You are viewing a plain text version of this content. The canonical link for it is here.
Posted to users@kafka.apache.org by tao xiao <xi...@gmail.com> on 2015/03/06 10:23:07 UTC
How does num.consumer.fetchers get used
Hi team,
After reading the source code of AbstractFetcherManager I found out that
the usage of num.consumer.fetchers may not match what is described in the
Kafka doc. My interpretation of the Kafka doc is that the number of
fetcher threads is controlled by the value of
property num.consumer.fetchers. If I set num.consumer.fetchers=4 there are
4 fetcher threads in total created after consumer is initialized.
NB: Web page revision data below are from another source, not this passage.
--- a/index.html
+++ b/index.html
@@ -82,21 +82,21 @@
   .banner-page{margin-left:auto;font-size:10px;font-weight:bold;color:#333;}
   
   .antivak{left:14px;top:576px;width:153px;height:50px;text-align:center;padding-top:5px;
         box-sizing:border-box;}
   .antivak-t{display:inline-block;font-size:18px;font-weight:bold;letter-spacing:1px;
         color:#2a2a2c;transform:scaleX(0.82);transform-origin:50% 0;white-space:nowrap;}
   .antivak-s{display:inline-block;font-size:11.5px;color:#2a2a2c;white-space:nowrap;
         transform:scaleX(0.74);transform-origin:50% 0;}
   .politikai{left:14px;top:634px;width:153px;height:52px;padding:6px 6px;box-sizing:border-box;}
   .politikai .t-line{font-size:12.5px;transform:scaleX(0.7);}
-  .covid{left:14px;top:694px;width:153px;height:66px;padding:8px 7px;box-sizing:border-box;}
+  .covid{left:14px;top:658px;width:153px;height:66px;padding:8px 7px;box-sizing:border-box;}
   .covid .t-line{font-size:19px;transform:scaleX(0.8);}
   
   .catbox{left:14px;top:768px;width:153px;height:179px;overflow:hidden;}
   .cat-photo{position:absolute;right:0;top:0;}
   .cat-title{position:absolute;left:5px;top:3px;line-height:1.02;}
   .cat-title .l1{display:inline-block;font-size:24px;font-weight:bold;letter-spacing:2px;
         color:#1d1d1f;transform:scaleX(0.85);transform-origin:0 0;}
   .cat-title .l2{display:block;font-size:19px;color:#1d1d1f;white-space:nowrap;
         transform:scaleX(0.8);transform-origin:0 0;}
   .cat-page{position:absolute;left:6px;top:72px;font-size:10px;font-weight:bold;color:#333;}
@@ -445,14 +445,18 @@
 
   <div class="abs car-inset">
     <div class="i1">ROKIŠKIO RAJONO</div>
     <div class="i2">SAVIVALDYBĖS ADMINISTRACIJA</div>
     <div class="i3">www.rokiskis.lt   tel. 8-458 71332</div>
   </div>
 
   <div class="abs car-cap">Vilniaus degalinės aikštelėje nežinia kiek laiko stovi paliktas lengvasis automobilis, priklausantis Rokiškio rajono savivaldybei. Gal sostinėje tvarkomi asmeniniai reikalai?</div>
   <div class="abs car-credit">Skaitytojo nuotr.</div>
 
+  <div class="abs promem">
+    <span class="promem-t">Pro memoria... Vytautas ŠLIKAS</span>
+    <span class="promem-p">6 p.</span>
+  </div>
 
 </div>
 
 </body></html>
But what I found from the source code tells me a different thing. Below
code is copied from AbstractFetcherManager
private def getFetcherId(topic: String, partitionId: Int) : Int = {
Utils.abs(31 * topic.hashCode() + partitionId) % numFetchers
}
def addFetcherForPartitions(partitionAndOffsets: Map[TopicAndPartition,
BrokerAndInitialOffset]) {
mapLock synchronized {
val partitionsPerFetcher = partitionAndOffsets.groupBy{
case(topicAndPartition,
brokerAndInitialOffset) =>
BrokerAndFetcherId(brokerAndInitialOffset.broker,
getFetcherId(topicAndPartition.topic, topicAndPartition.partition))}
for ((brokerAndFetcherId, partitionAndOffsets) <-
partitionsPerFetcher) {
var fetcherThread: AbstractFetcherThread = null
fetcherThreadMap.get(brokerAndFetcherId) match {
case Some(f) => fetcherThread = f
case None =>
fetcherThread =
createFetcherThread(brokerAndFetcherId.fetcherId, brokerAndFetcherId.broker)
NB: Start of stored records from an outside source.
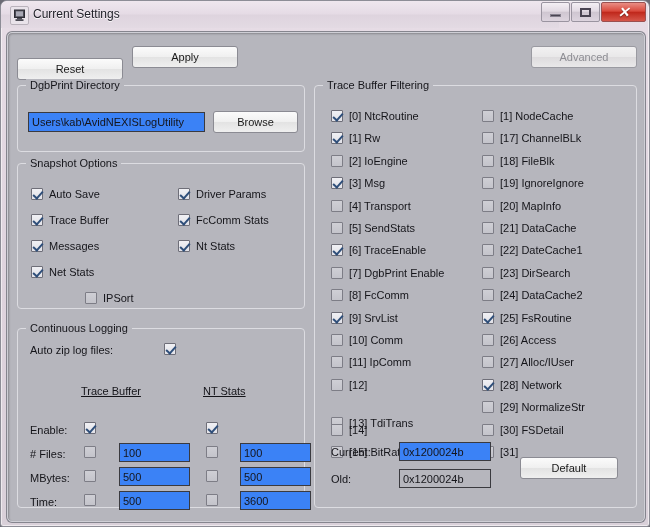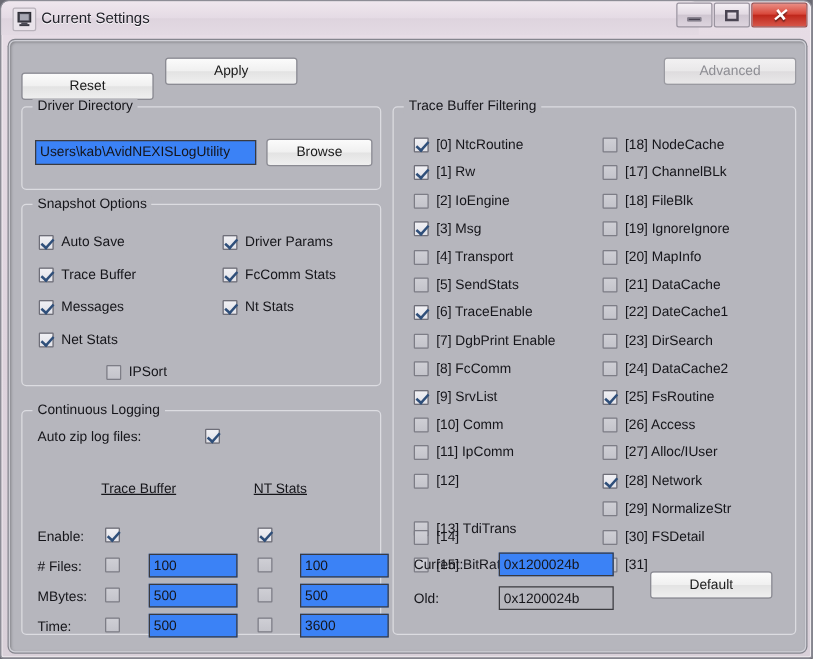--- a/index.html
+++ b/index.html
@@ -143,21 +143,21 @@
     </div>
   </div>
 
   <div id="client">
 
     <div class="btn" style="left:9px;top:13px;width:106px;height:22px;margin-top:12px;">Reset</div>
     <div class="btn" style="left:124px;top:13px;width:106px;height:22px;">Apply</div>
     <div class="btn disabled" style="left:523px;top:13px;width:106px;height:22px;">Advanced</div>
 
     <div class="group" style="left:9px;top:52px;width:288px;height:67px;">
-      <span class="group-title">Driver Directory</span>
+      <span class="group-title">DgbPrint Directory</span>
       <div class="tf" style="left:10px;top:26px;width:177px;height:20px;">Users\kab\AvidNEXISLogUtility</div>
       <div class="btn" style="left:195px;top:25px;width:85px;height:22px;">Browse</div>
     </div>
 
     <div class="group" style="left:9px;top:130px;width:288px;height:146px;">
       <span class="group-title">Snapshot Options</span>
 
       <div class="cb" style="left:13px;top:24px;">
         <span class="cb-box on"></span>
         <span class="cb-label">Auto Save</span>
@@ -290,21 +290,21 @@
             <span class="cb-label">[14]</span>
           </div>
           <div class="cb" style="left: 16px; top: 360px;">
             <span class="cb-box"></span>
             <span class="cb-label">[15] BitRate</span>
           </div>
         </div>
       <div id="tbf-right">
           <div class="cb" style="left: 167px; top: 24px;">
             <span class="cb-box"></span>
-            <span class="cb-label">[18] NodeCache</span>
+            <span class="cb-label">[1] NodeCache</span>
           </div>
           <div class="cb" style="left: 167px; top: 46px;">
             <span class="cb-box"></span>
             <span class="cb-label">[17] ChannelBLk</span>
           </div>
           <div class="cb" style="left: 167px; top: 69px;">
             <span class="cb-box"></span>
             <span class="cb-label">[18] FileBlk</span>
           </div>
           <div class="cb" style="left: 167px; top: 91px;">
fetcherThreadMap.put(brokerAndFetcherId, fetcherThread)
fetcherThread.start
}
fetcherThreadMap(brokerAndFetcherId).addPartitions(partitionAndOffsets.map
{ case (topicAndPartition, brokerAndInitOffset) =>
topicAndPartition -> brokerAndInitOffset.initOffset
})
}
}
If I have one topic with one partition and num.consumer.fetchers set to 4
there is actually only one fetcher thread created not 4.
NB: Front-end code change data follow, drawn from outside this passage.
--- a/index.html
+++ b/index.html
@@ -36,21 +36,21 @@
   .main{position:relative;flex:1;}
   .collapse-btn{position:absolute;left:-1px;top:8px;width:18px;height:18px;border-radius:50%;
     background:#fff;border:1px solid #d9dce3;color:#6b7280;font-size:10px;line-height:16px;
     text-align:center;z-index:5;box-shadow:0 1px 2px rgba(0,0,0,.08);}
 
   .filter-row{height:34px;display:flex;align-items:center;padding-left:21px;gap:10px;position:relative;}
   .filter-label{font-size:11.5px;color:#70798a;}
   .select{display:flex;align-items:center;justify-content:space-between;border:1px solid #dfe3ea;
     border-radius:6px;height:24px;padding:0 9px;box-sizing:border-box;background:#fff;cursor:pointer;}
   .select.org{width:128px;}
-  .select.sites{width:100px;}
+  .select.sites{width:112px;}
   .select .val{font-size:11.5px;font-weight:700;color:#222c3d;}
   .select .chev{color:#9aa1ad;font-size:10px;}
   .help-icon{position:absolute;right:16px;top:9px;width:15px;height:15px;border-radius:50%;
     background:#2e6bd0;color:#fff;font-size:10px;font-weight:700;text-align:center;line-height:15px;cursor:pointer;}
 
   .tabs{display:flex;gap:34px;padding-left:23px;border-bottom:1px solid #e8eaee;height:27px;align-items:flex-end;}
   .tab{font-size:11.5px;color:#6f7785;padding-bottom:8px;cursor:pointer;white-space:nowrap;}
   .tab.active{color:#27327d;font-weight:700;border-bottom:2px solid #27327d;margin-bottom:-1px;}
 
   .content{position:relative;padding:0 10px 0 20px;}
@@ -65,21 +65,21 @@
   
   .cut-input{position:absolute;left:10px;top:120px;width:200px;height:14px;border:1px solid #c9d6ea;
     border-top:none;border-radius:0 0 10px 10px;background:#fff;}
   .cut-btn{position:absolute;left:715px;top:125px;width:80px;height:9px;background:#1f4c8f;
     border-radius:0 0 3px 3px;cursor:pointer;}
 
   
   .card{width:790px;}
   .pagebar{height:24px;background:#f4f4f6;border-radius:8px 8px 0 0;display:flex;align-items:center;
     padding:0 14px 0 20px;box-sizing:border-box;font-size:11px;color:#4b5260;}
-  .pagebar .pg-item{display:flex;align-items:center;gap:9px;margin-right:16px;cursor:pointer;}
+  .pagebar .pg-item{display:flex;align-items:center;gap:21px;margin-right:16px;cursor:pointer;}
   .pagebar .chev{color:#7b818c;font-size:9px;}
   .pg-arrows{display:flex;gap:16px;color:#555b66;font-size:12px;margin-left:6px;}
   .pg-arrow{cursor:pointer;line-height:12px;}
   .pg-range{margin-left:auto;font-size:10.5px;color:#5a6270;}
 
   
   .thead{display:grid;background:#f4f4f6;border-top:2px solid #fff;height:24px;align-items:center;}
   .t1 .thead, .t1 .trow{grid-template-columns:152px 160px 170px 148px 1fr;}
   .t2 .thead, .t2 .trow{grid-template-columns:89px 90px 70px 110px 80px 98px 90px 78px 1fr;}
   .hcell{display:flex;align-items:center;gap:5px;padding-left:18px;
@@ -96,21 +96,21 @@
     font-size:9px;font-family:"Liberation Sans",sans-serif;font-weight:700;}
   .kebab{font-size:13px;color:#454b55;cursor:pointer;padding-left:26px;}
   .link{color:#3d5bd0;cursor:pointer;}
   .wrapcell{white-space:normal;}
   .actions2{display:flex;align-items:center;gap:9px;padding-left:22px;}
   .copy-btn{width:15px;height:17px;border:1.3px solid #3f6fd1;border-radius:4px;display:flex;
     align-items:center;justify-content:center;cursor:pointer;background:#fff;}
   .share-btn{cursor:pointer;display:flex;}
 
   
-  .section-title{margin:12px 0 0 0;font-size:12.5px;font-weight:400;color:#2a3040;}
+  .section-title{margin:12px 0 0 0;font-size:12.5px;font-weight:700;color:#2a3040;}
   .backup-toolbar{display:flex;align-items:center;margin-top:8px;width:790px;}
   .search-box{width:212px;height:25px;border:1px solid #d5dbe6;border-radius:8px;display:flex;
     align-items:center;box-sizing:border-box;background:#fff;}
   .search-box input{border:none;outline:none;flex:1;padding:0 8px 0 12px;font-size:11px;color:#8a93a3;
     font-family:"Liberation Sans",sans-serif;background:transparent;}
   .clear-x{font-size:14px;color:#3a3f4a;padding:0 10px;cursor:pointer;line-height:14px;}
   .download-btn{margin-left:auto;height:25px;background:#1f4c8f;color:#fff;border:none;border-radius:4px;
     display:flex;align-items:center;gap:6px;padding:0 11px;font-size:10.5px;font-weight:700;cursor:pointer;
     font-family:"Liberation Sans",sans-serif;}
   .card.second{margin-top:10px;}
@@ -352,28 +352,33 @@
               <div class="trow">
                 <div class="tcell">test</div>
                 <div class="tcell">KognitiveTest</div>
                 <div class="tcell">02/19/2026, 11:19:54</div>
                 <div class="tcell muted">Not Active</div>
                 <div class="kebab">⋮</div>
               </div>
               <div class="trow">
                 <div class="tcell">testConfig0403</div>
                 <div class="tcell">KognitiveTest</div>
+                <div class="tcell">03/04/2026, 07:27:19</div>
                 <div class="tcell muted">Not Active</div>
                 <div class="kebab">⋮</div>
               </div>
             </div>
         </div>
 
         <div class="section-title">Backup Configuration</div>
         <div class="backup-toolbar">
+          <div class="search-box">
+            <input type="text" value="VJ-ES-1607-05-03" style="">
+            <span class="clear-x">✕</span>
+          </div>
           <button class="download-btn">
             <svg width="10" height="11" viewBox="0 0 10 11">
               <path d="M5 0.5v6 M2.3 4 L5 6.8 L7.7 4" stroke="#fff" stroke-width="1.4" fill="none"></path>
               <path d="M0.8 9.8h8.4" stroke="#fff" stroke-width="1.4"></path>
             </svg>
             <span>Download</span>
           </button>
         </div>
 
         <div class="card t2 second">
num.consumer.fetchers essentially set the max value of number of fetcher
threads not the actual number of fetcher threads. The actual number of
fetcher threads is controlled by this line of code
Utils.abs(31 * topic.hashCode() + partitionId) % numFetchers
Is my assumption correct?
--
Regards,
Tao
Re: How does num.consumer.fetchers get used
Posted by tao xiao <xi...@gmail.com>.
Created https://issues.apache.org/jira/browse/KAFKA-2008
On Sat, Mar 7, 2015 at 1:17 AM, Jiangjie Qin <jq...@linkedin.com.invalid>
wrote:
> Hi Tao,
>
> Yes, your understanding is correct. We probably should update the document
> to make it more clear. Could you open a ticket for it?
>
> Jiangjie (Becket) Qin
>
> On 3/6/15, 1:23 AM, "tao xiao" <xi...@gmail.com> wrote:
>
> >Hi team,
> >
> >After reading the source code of AbstractFetcherManager I found out that
> >the usage of num.consumer.fetchers may not match what is described in the
> >Kafka doc. My interpretation of the Kafka doc is that the number of
> >fetcher threads is controlled by the value of
> > property num.consumer.fetchers. If I set num.consumer.fetchers=4 there
> >are
> >4 fetcher threads in total created after consumer is initialized.
> >
> >But what I found from the source code tells me a different thing. Below
> >code is copied from AbstractFetcherManager
> >
> >private def getFetcherId(topic: String, partitionId: Int) : Int = {
> >
> > Utils.abs(31 * topic.hashCode() + partitionId) % numFetchers
> >
> > }
> >
> >
> >def addFetcherForPartitions(partitionAndOffsets: Map[TopicAndPartition,
> >BrokerAndInitialOffset]) {
> >
> > mapLock synchronized {
> >
> > val partitionsPerFetcher = partitionAndOffsets.groupBy{
> >case(topicAndPartition,
> >brokerAndInitialOffset) =>
> >
> > BrokerAndFetcherId(brokerAndInitialOffset.broker,
> >getFetcherId(topicAndPartition.topic, topicAndPartition.partition))}
> >
> > for ((brokerAndFetcherId, partitionAndOffsets) <-
> >partitionsPerFetcher) {
> >
> > var fetcherThread: AbstractFetcherThread = null
> >
> > fetcherThreadMap.get(brokerAndFetcherId) match {
> >
> > case Some(f) => fetcherThread = f
> >
> > case None =>
> >
> > fetcherThread =
> >createFetcherThread(brokerAndFetcherId.fetcherId,
> >brokerAndFetcherId.broker)
> >
> > fetcherThreadMap.put(brokerAndFetcherId, fetcherThread)
> >
> > fetcherThread.start
> >
> > }
> >
> >
> >
> >fetcherThreadMap(brokerAndFetcherId).addPartitions(partitionAndOffsets.map
> >{ case (topicAndPartition, brokerAndInitOffset) =>
> >
> > topicAndPartition -> brokerAndInitOffset.initOffset
> >
> > })
> >
> > }
> >
> > }
> >
> > If I have one topic with one partition and num.consumer.fetchers set to 4
> >there is actually only one fetcher thread created not 4.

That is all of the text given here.